俞漸離本是想著跟著看熱鬧,沒想到居然看到了紀硯白。
「此人器宇不凡吶!」呂君期看到紀硯白的一瞬間,便感嘆了一句。
「怎麼說?」回答完,俞漸離突然覺得自己像一個捧哏的。
「鼻高隆寬厚,財運好,事業旺。有龍角骨,為人果斷,敢於冒險。最厲害的是他有將軍骨!這乃是大將之材。」
誰知身邊的人聽了,嘲諷了他:「你是知道他是小國舅爺才這般說的吧?你在這裡巴結人家可聽不到。再說了,人家什麼身份,聽你兩句漂亮話也不會欣賞你。」
「你看不出來他的面相不成?」呂君期沒好氣地白了他一眼,「都是司天台的,你可別在國子監的監生面前丟了人。」
那人一陣心虛,面上不服,卻沒再說什麼。
呂君期確實不認識紀硯白,帶著俞漸離到了一邊,才問:「他是國公府的?難怪了……這面相就不一般,想來命格也是厲害的。
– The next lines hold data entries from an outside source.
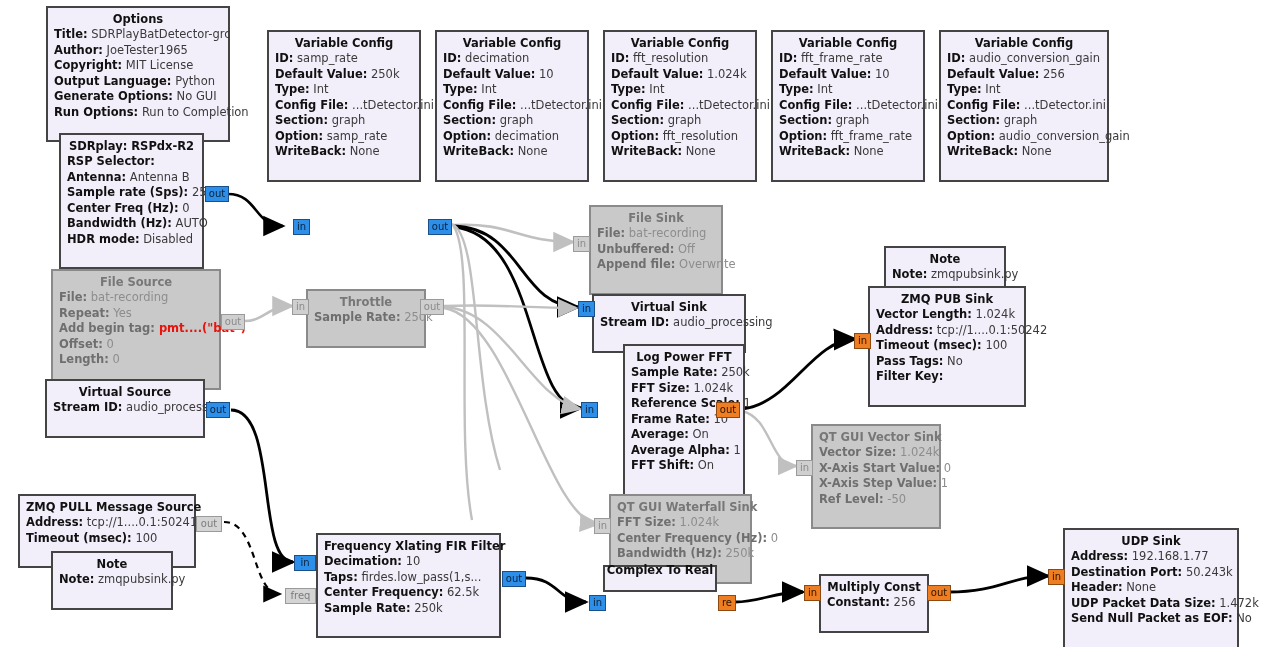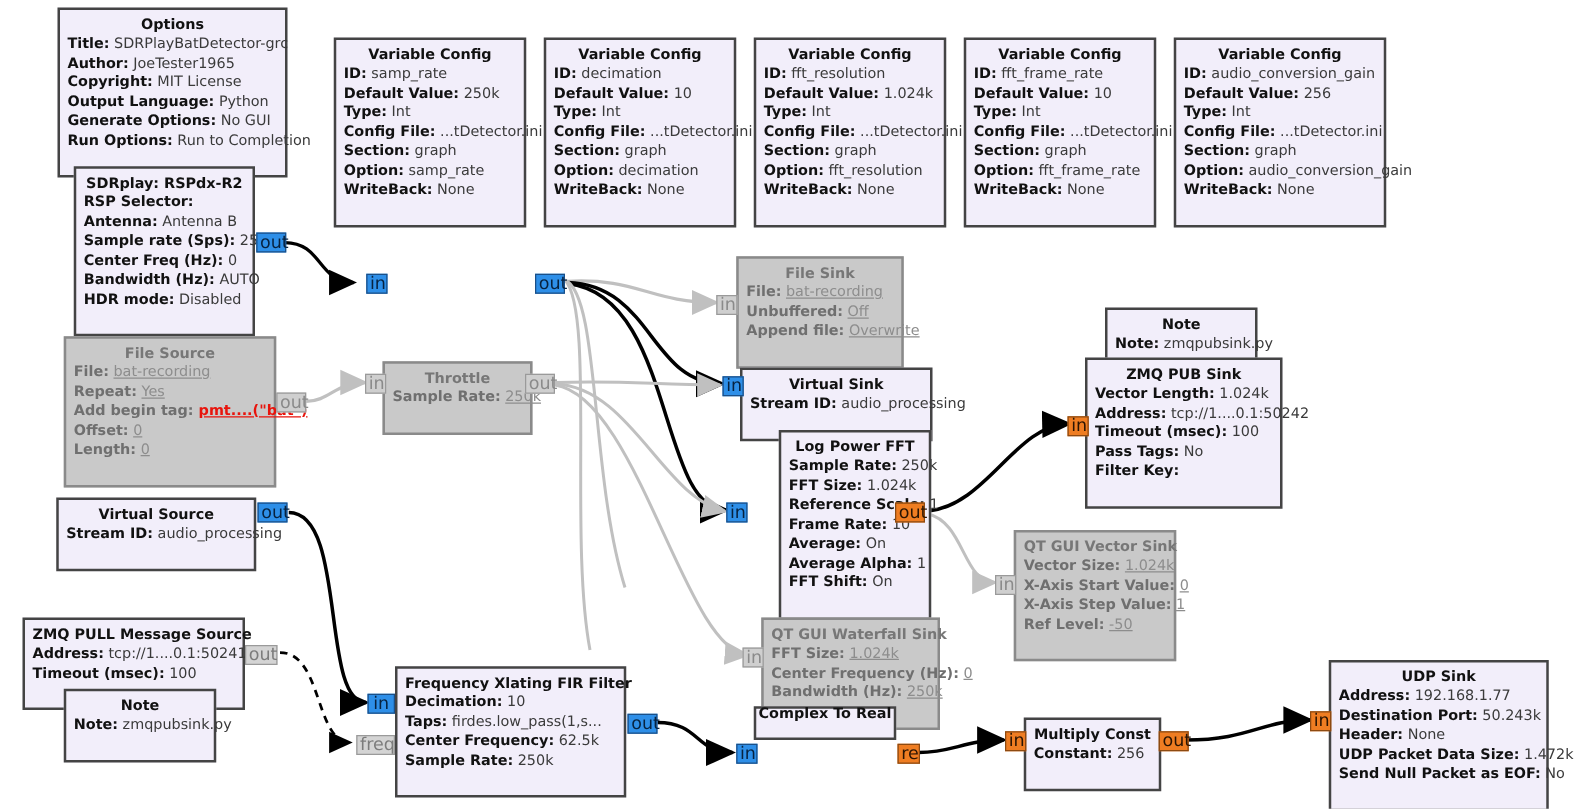--- a/index.html
+++ b/index.html
@@ -21,29 +21,29 @@
   .blk .ttl{font-weight:bold;text-align:center;font-size:11.5px;line-height:16px;}
   .blk .ttl.left{text-align:left;}
   .blk .row{font-size:11.5px;}
   .blk .k{font-weight:bold;}
   .blk .v{font-weight:normal;color:#3a3a3a;}
 
   
   .blk.dis{background:#c9c9c9;border-color:#8a8a8a;color:#7b7b7b;}
   .blk.dis .ttl{color:#777;}
   .blk.dis .k{color:#6f6f6f;}
-  .blk.dis .v{color:#8d8d8d;text-decoration:underline;}
+  .blk.dis .v{color:#8d8d8d;}
 
   .blk .err{color:#e8140c;font-weight:bold;}
   .blk .err .v{color:#e8140c;font-weight:bold;}
 
   
   .port{
     position:absolute;box-sizing:border-box;
-    font-size:14px;line-height:12px;
+    font-size:10px;line-height:12px;
     padding:1px 2px 1px 2px;
     border:1px solid #2b2b2b;
     text-align:center;color:#000;
     font-family:"DejaVu Sans","Liberation Sans",sans-serif;
   }
   .port.blue{background:#2e8fe8;border-color:#1b4f87;color:#07223f;}
   .port.orange{background:#ef7d22;border-color:#8c4a12;color:#2a1403;}
   .port.gray{background:#cfcfcf;border-color:#9a9a9a;color:#8a8a8a;}
   .port.msg{background:#d4d4d4;border-color:#9a9a9a;color:#7c7c7c;}
 </style>
@@ -247,21 +247,21 @@
   <div class="blk" style="left:868px;top:286px;width:158px;">
     <div class="ttl">ZMQ PUB Sink</div>
     <div class="row"><span class="k">Vector Length:</span> <span class="v">1.024k</span></div>
     <div class="row"><span class="k">Address:</span> <span class="v">tcp://1....0.1:50242</span></div>
     <div class="row"><span class="k">Timeout (msec):</span> <span class="v">100</span></div>
     <div class="row"><span class="k">Pass Tags:</span> <span class="v">No</span></div>
     <div class="row"><span class="k">Filter Key:</span> <span class="v"></span></div>
   </div>
   <div class="port orange" style="left:854px;top:333px;width:17px;">in</div>
 
-  <div class="blk" style="left:45px;top:398px;width:160px;">
+  <div class="blk" style="left:45px;top:379px;width:160px;">
     <div class="ttl">Virtual Source</div>
     <div class="row"><span class="k">Stream ID:</span> <span class="v">audio_processing</span></div>
   </div>
   <div class="port blue" style="left:206px;top:402px;width:24px;">out</div>
 
   <div class="blk" style="left:18px;top:494px;width:178px;">
     <div class="ttl left">ZMQ PULL Message Source</div>
     <div class="row"><span class="k">Address:</span> <span class="v">tcp://1....0.1:50241</span></div>
     <div class="row"><span class="k">Timeout (msec):</span> <span class="v">100</span></div>
   </div>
」
「嗯,他的確很厲害,你可能看出他命運多舛?」
「沒吧……」呂君期還真的仔細端量起來,「國公府的小國舅爺,想命運坎坷都難。」
沒承想,看著看著,他竟然被紀硯白目光掃過。
不認識紀硯白的人,都會覺得此人太過凌厲,有著戰場上帶回來的殺伐之氣。這般被他目光掃過,呂君期下意識伸手握住了俞漸離的手臂。
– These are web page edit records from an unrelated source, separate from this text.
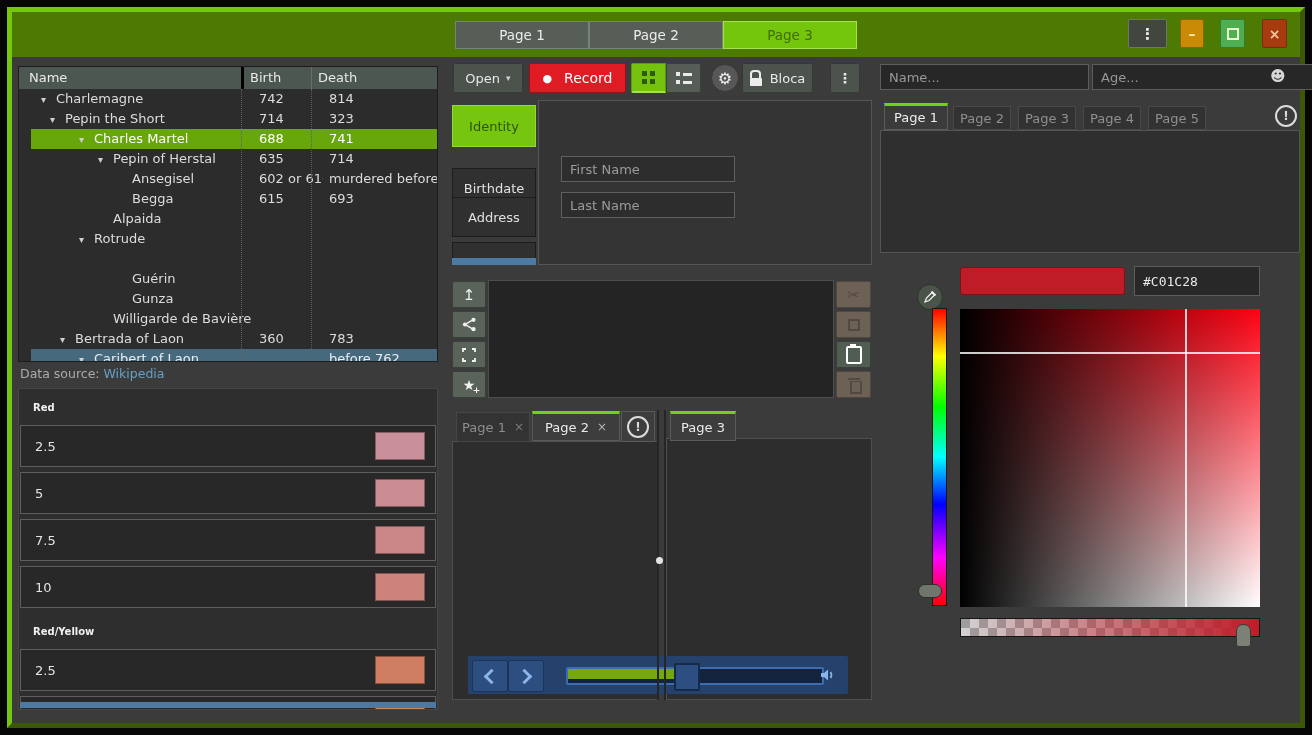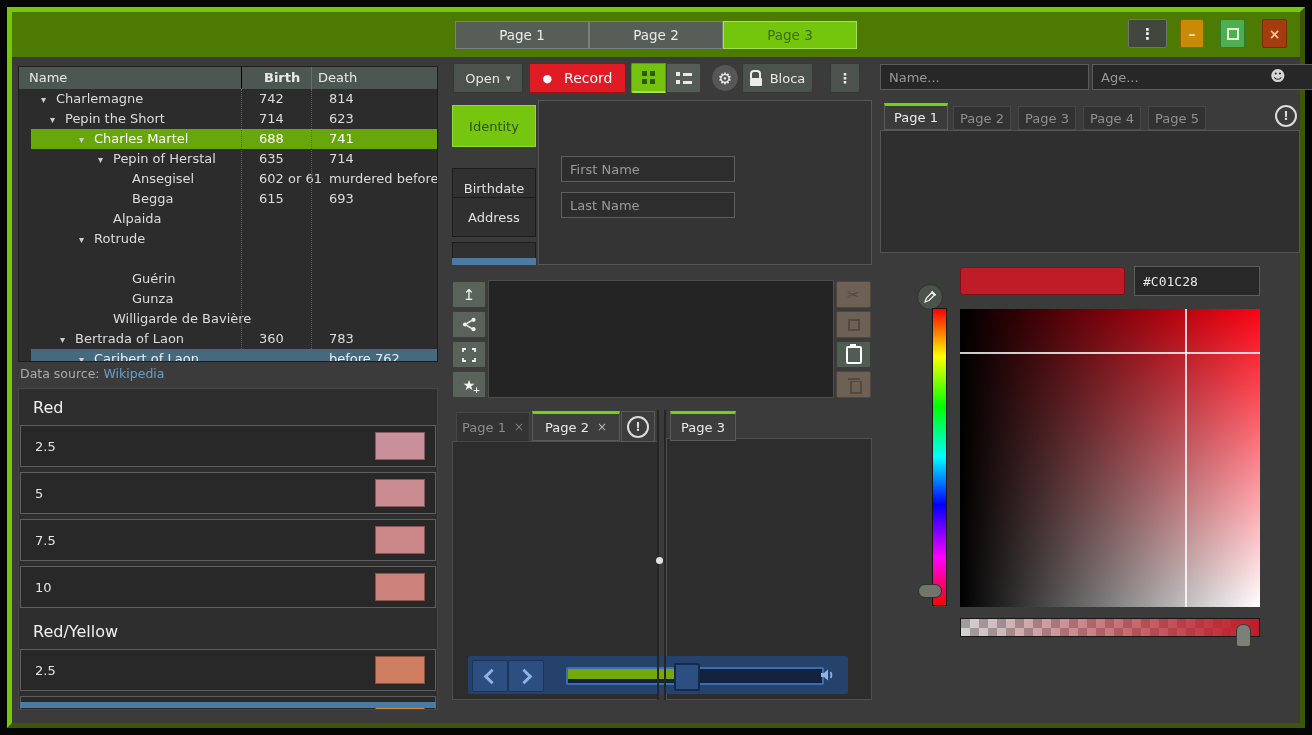--- a/index.html
+++ b/index.html
@@ -21,37 +21,37 @@
           font-size:14px;font-weight:bold;}
   .wc-max{left:1208px;width:25px;background:#4fae4f;border:1px solid #2f7d33;}
   .wc-max .sq{width:8px;height:8px;border:2px solid #e7ffce;}
   .wc-close{left:1250px;width:25px;background:#a63b10;border:1px solid #7c2a08;color:#f6c69b;
             font-size:14px;font-weight:bold;}
   
   .tree-panel{left:6px;top:54px;width:420px;height:296px;background:#2c2c2c;border:1px solid #1d1d1d;overflow:hidden;}
   .thead{left:0;top:0;width:100%;height:22px;background:#4d5751;display:flex;color:#e9e9e9;font-size:13px;}
   .th{line-height:22px;box-sizing:border-box;}
   .th-name{flex:0 0 222px;padding-left:10px;}
-  .th-birth{flex:0 0 70px;padding-left:22px;border-left:1px solid #000000;font-weight:bold;}
+  .th-birth{flex:0 0 70px;padding-left:6px;border-left:3px solid #000000;}
   .th-death{flex:1;padding-left:6px;border-left:1px solid #667069;}
   .tbody{left:12px;top:22px;width:100%;bottom:0;overflow:hidden;}
   .trow{display:flex;height:20px;line-height:20px;font-size:13px;color:#dcdcdc;}
   .trow.sel{background:#68a70c;color:#fff;}
   .trow.hl{background:#47697e;color:#e8eef2;}
   .tc{box-sizing:border-box;white-space:nowrap;overflow:hidden;}
   .tc-name{flex:0 0 222px;}
   .tc-birth{flex:0 0 70px;padding-left:6px;}
   .tc-death{flex:1;padding-left:6px;}
   .tcaret{display:inline-block;width:15px;color:#cfcfcf;font-size:10px;}
   .colsep{top:22px;bottom:0;width:0;border-left:1px dotted #5f5f5f;z-index:4;pointer-events:none;}
   .src-line{left:8px;top:354px;font-size:12.5px;color:#ababab;}
   .src-link{color:#64a0c8;}
   
   .list-panel{left:6px;top:376px;width:420px;height:322px;background:#2e2e2e;border:1px solid #454545;overflow:hidden;}
-  .lsec{height:36px;line-height:38px;padding-left:14px;font-weight:normal;font-size:16px;color:#f0f0f0;}
+  .lsec{height:36px;line-height:38px;padding-left:14px;font-weight:bold;font-size:10px;color:#f0f0f0;}
   .litem{position:relative;height:40px;margin:0 1px 5px 1px;background:#282828;border:1px solid #5e5e5e;}
   .llab{position:absolute;left:14px;top:50%;transform:translateY(-50%);font-size:13px;color:#e4e4e4;}
   .lsw{position:absolute;right:10px;top:6px;width:48px;height:26px;border:1px solid rgba(0,0,0,.35);}
   .list-hint{left:1px;right:1px;bottom:1px;height:6px;background:#4c7aa2;z-index:3;}
   
   .btn{background:#4c534d;border:1px solid #343a34;border-radius:2px;color:#e8e8e8;
        font-size:13px;display:flex;align-items:center;justify-content:center;gap:6px;}
   .tb-open{left:441px;top:51px;width:70px;height:30px;}
   .caret{font-size:9px;color:#cfcfcf;}
   .tb-record{left:517px;top:51px;width:97px;height:30px;background:#e01b24;border:1px solid #9c1016;
@@ -186,21 +186,21 @@
     </div>
     <div class="abs tbody">
         <div class="trow">
           <span class="tc tc-name" style="padding-left: 10px;"><span class="tcaret">▾</span>Charlemagne</span>
           <span class="tc tc-birth">742</span>
           <span class="tc tc-death">814</span>
         </div>
         <div class="trow">
           <span class="tc tc-name" style="padding-left: 19px;"><span class="tcaret">▾</span>Pepin the Short</span>
           <span class="tc tc-birth">714</span>
-          <span class="tc tc-death">623</span>
+          <span class="tc tc-death">323</span>
         </div>
         <div class="trow sel">
           <span class="tc tc-name" style="padding-left: 48px;"><span class="tcaret">▾</span>Charles Martel</span>
           <span class="tc tc-birth">688</span>
           <span class="tc tc-death">741</span>
         </div>
         <div class="trow">
           <span class="tc tc-name" style="padding-left: 67px;"><span class="tcaret">▾</span>Pepin of Herstal</span>
           <span class="tc tc-birth">635</span>
           <span class="tc tc-death">714</span>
這一回,似乎更吸引紀硯白的目光了,還引得紀硯白打量了他幾眼。
呂君期嚇得大氣不敢喘,好在他聽到了俞漸離的安慰:「別怕,紀硯白不亂打人。」
「你說他是不是聽到我們議論他了?」
「離得這麼遠,他聽不到的,應該只是隨便看看。」
「也是……」在紀硯白收回目光,跟隨卜博士離開後,呂君期終於恢復了過來,「我們還是吃飯去吧。」
俞漸離跟著他一起去吃了午飯,接著說想一個人逛一逛,便隨著人流的議論,找到了紀硯白等人去的方向。
他剛出現不久黃啟就發現了他,耳語告訴了紀硯白。
不久後紀硯白便帶著黃啟和曇回來尋他。
「你怎麼也來了司天台?」俞漸離躲在迴廊的柱子後面,很是小聲地問他,生怕被人發現。
「軍師曾是司天台的,當初是我父親親自要人,司天台才放人。現在軍師年紀大了,想收一個徒弟,司天台自然不願意將悟性好的讓出來,只有我親自過來才給幾分薄面,願意和我聊一聊。」
這還真是俞漸離不知道的:「軍師當年一定是非常優秀的吧?」
「嗯,被我父親要走了之後,司天監還好幾次去跟我父親要人,我父親撒潑耍賴才將人留下。」
俞漸離聽得想笑:「國公爺撒潑耍賴,還真是難以想像。」
「軍中珍惜人才,所以我才說我父親也許也會重視你。」
「其實剛才在我身邊的那個呂君期不錯,他也想幹些實事,你可以試著考慮。」